You're really not perfect, Kiddo. No matter how hard you try -- and I suspect you hold yourself to high standards -- you really may NOT be enough, but you ARE there to intervene and do what you can.

A saying in Hawaii is, "If can, can; if no can, no can!" and that's the territory we're dealing with. The problem is, we pressure OURSELVES to can everything.

So bottom line, as the circumstances of your life beat you up, don't participate in the brawl. Keep reaching out as you are, take advantage of offers of PM's and allow time and connection to place these learning experiences into perspective.

Ultimately, it's how YOU frame the miserable circumstances of your life that determine how you allow it to affect your view of yourself. That affects your ability to function. The most difficult thing to master is the recognition that your CHOICES determine who you become.

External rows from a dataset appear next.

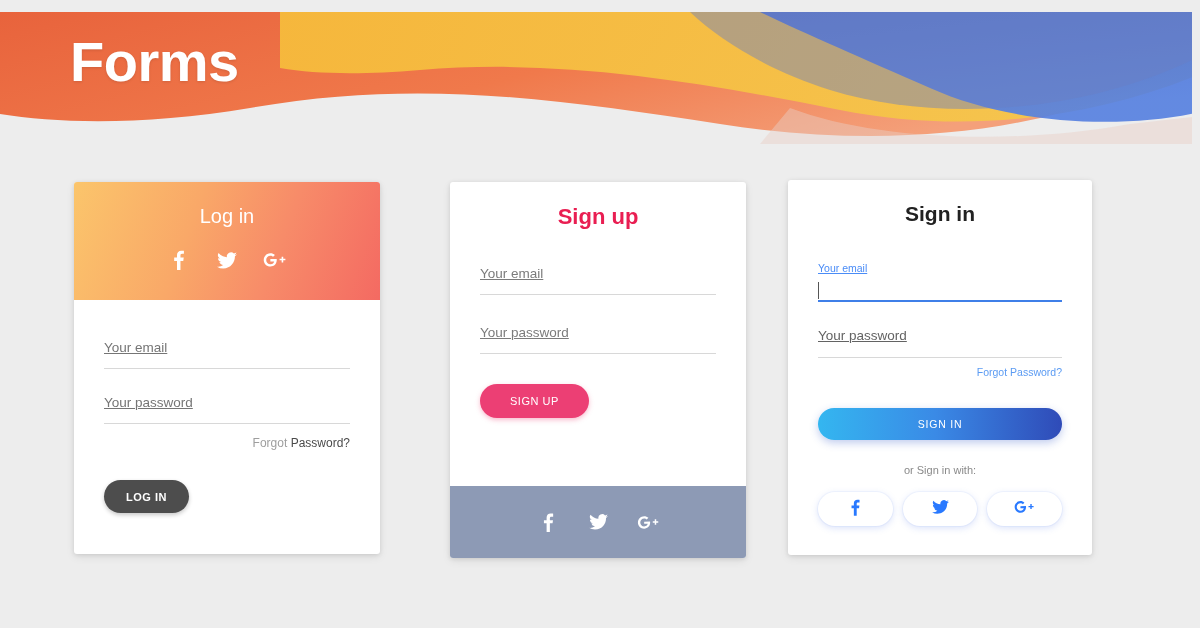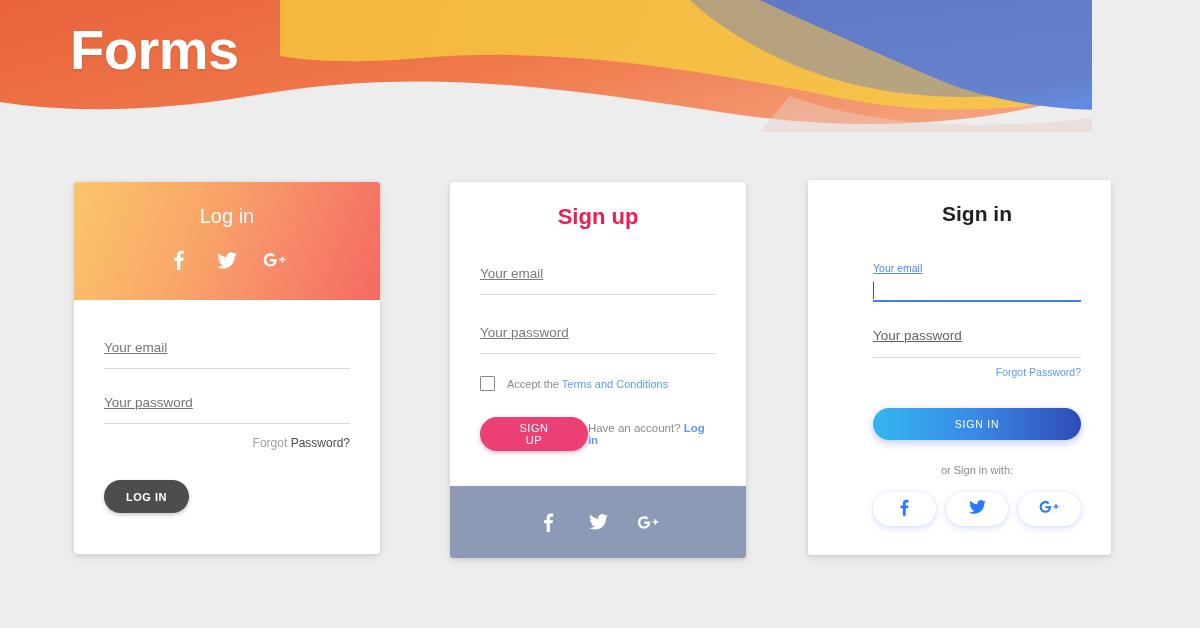"Forms" .banner { top: 0 -> 12px; width: 1092px -> 1192px }
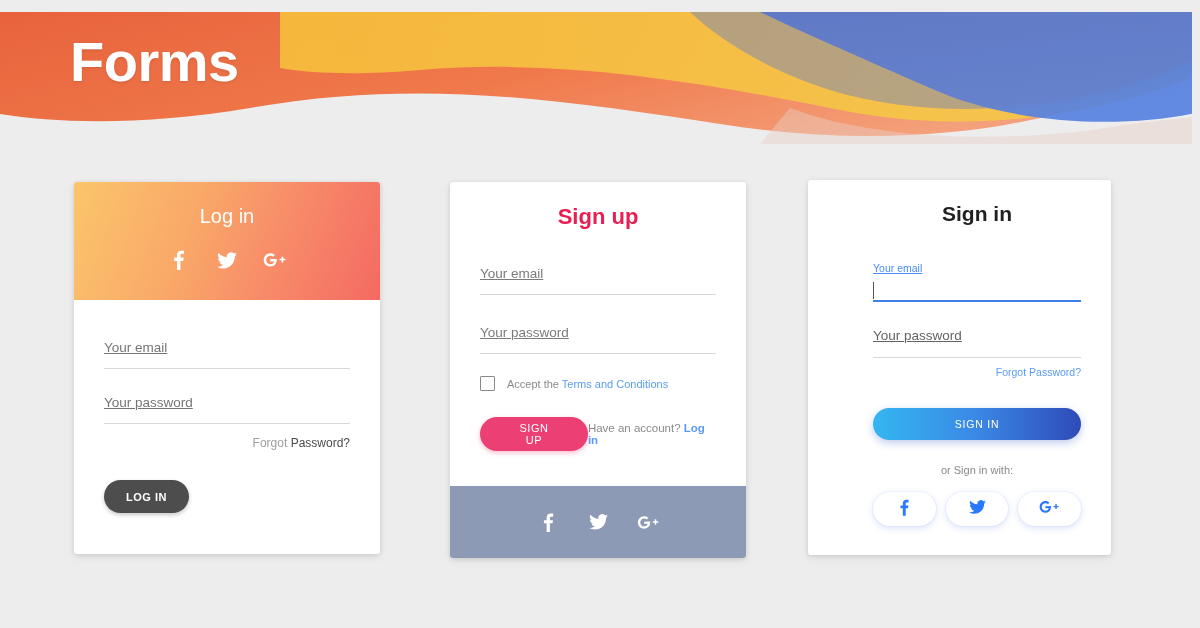"Sign in" #card-signin { left: 808px -> 788px; padding-left: 35px -> none; width: 268px -> 304px }
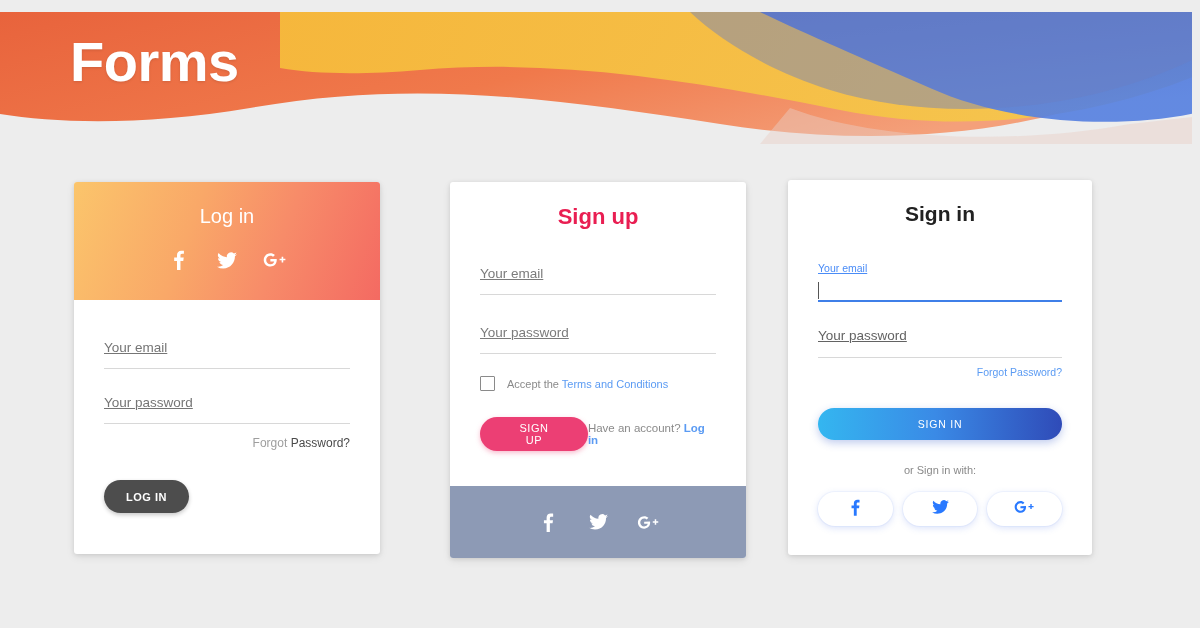"Accept the Terms and Conditions" div.terms-row { html: <div> <span></span> <span><span>Accept the </span><a>Terms and Conditions</a></span> </div> -> none }
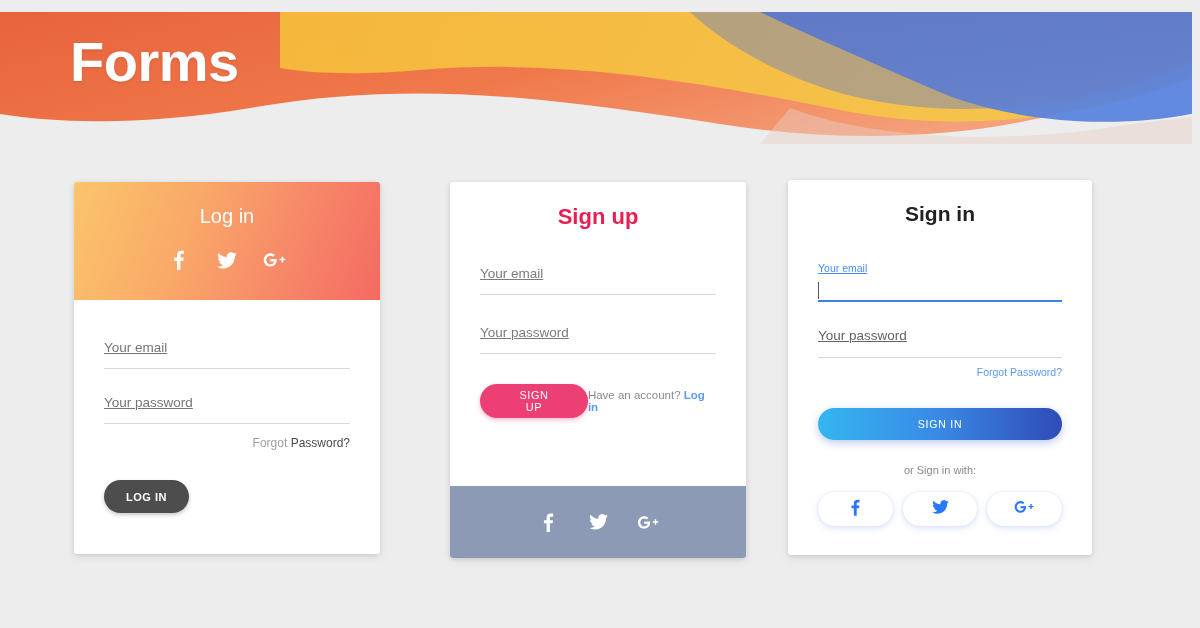"Have an account? Log in" div.signup-foot-note { html: <div><span>Have an account? </span><a>Log in</a></div> -> none }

I appreciate how you're giving people here the chance to share more than knowledge. My thanks go to you!
 
Anjel: While I'm a little late to this party, nobody is as important in your life as you are. EVERYONE ELSE is secondary to that. Look to find the bright shiny happy spot every morning and work to keep yourself happy and content first. Let everything else flow from that. Also, learn to separate work from the rest of life. They are separate and should remain so. When I'm at work, I'm at work and that's the way it is. Someone else's emergency is not my emergency. I do the best I can, and if it's good enough, Great. If not, then the patient was too bad off for me to nudge them toward life. And I'm OK with that. When I'm off work, I'm definitely off work and that's the way it is. I leave work behind. I go have fun or do whatever I want to do that's enjoyable to me because that's how I recharge my batteries.

No, I don't turn my feelings off at work, and I'm definitely not hard. I accept things for what they are and move on. This job does have a strong influence on how people can view the world and life in general. Burnout is hard to avoid, but it can be managed, mitigated, and worked through if you can't avoid it.

There are TONS of us here willing to help and listen. If you need it, take us up on it.